同じような体験をしているように見えて、出来上がったスゴロクは、チームによってコメントの書き方も拾い上げられた内容も、全く違っていた。スゴロクを始める前に、ぐーちーむ、ぱーちーむで交換。別のチームが見ていた世界が目の前に開かれ、また違うアプローチで作られた視点に目を丸くする参加者たち。そしてサイコロを振りながら、この日のクライマックスであるスゴロクがスタートした。

 

 

 

 

 

 

 

 

 

 

お地蔵さん、お城、自動販売機、何の電話番号かもわからない電話番号。祈祷師。謎の神社&鳥居。謎のミニ博物館。変わらないお菓子屋のおばあちゃんの妖怪疑惑。

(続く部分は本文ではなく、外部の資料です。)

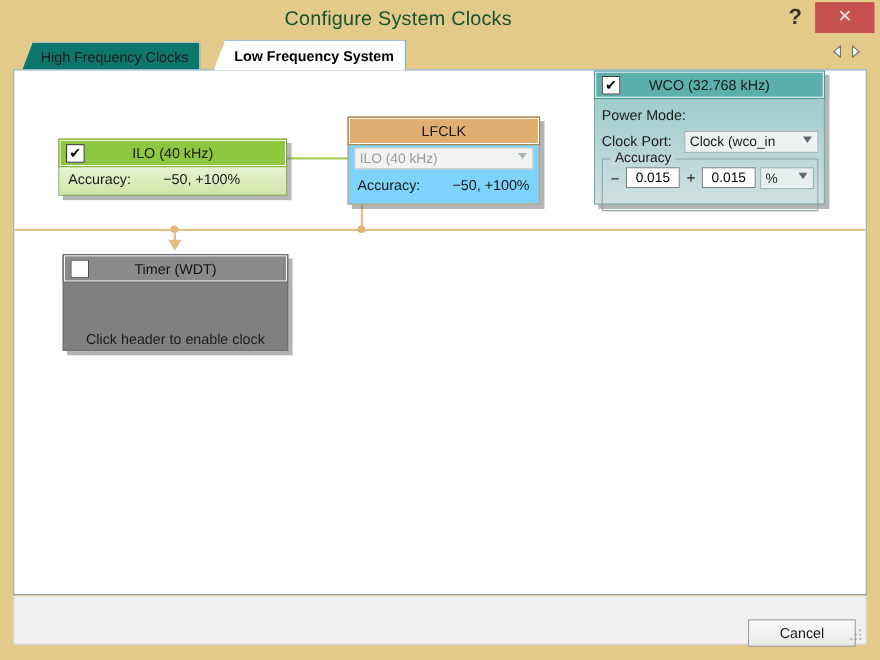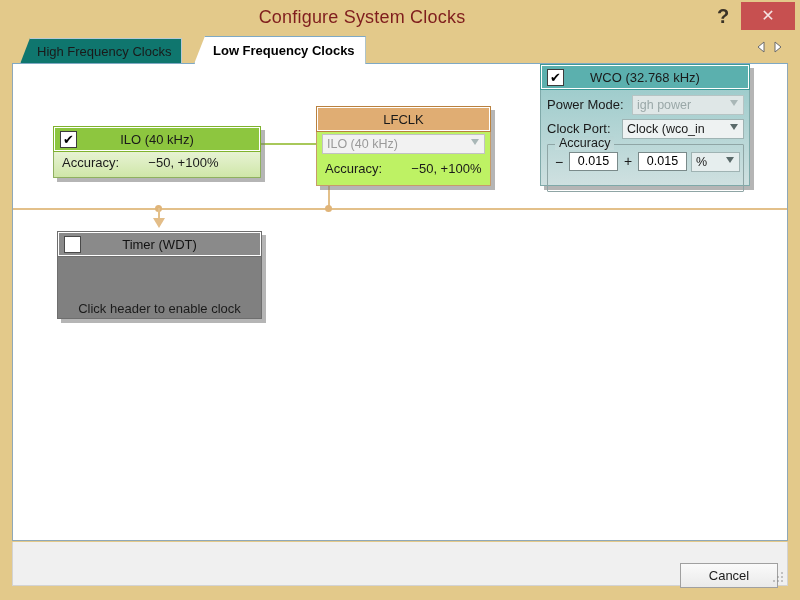"Configure System Clocks" .title-text { color: #7f1d1d -> #14532d }
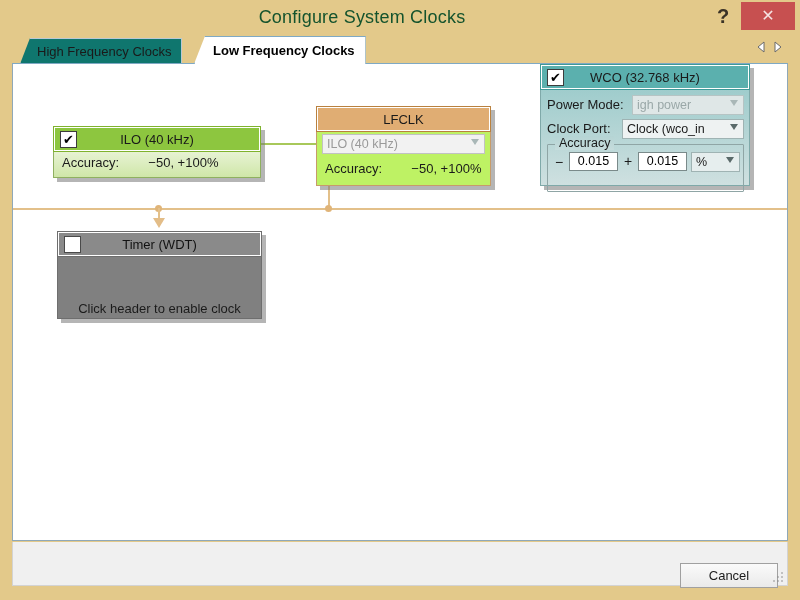"Low Frequency Clocks" div.tab { text: Clocks -> System }
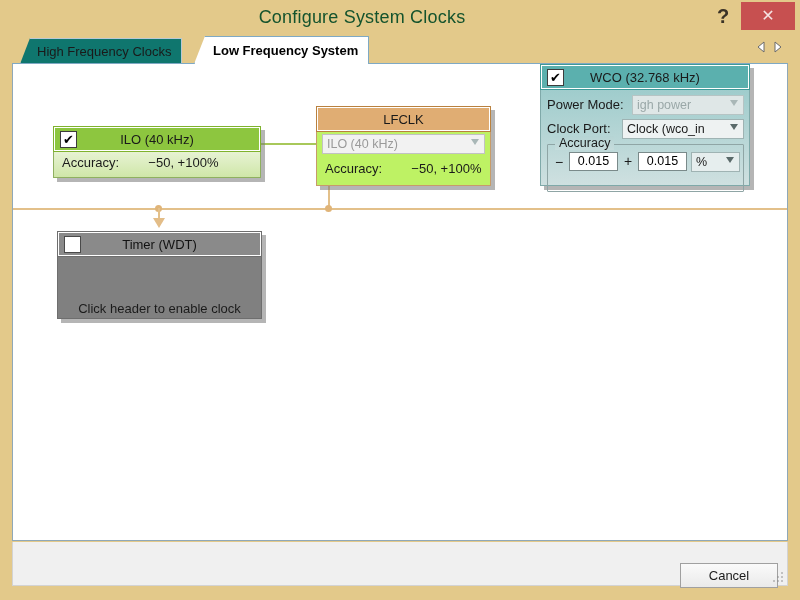"igh power" div.combo { html: <div> <span>igh power</span> <span></span> </div> -> none }
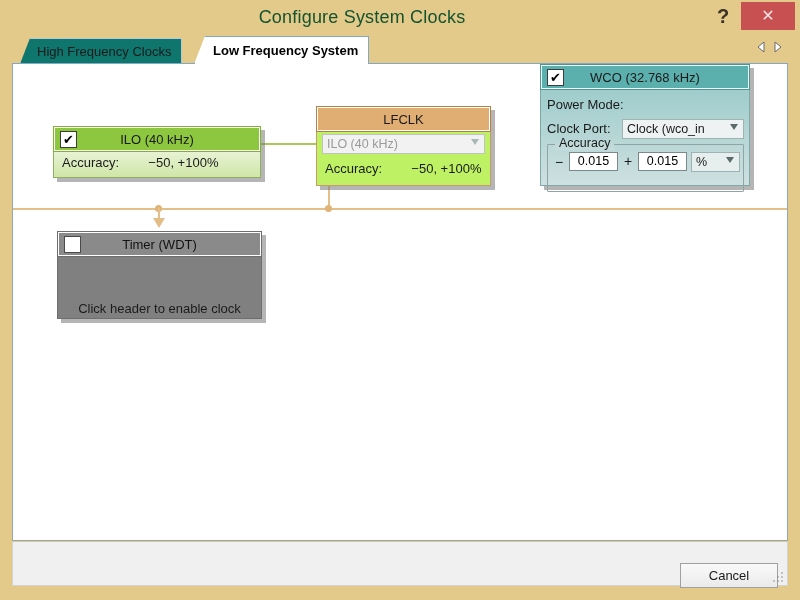"LFCLK" #lfclk .node-body { background: #bef264 -> #7dd3fc }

謎の穴。たくさんのミステリーが展開し、あがりを競うスゴロクのゲーム性にだんだんみんな前のめりとなっていった。“振り出しに戻る”が仕込まれたスゴロクのチームでは「ここまできて〜!?」「うわ〜!!」と奇声が上がり、最初のあがりは、ゴールに進むコマからのジャンプ。「そんなあがりかたある〜?」と笑う陸奥さん。「振り出しに戻るが強烈すぎて内容思い出せない」という感想が出るほど、学生も大人も夢中になってゲームを楽しんでいた。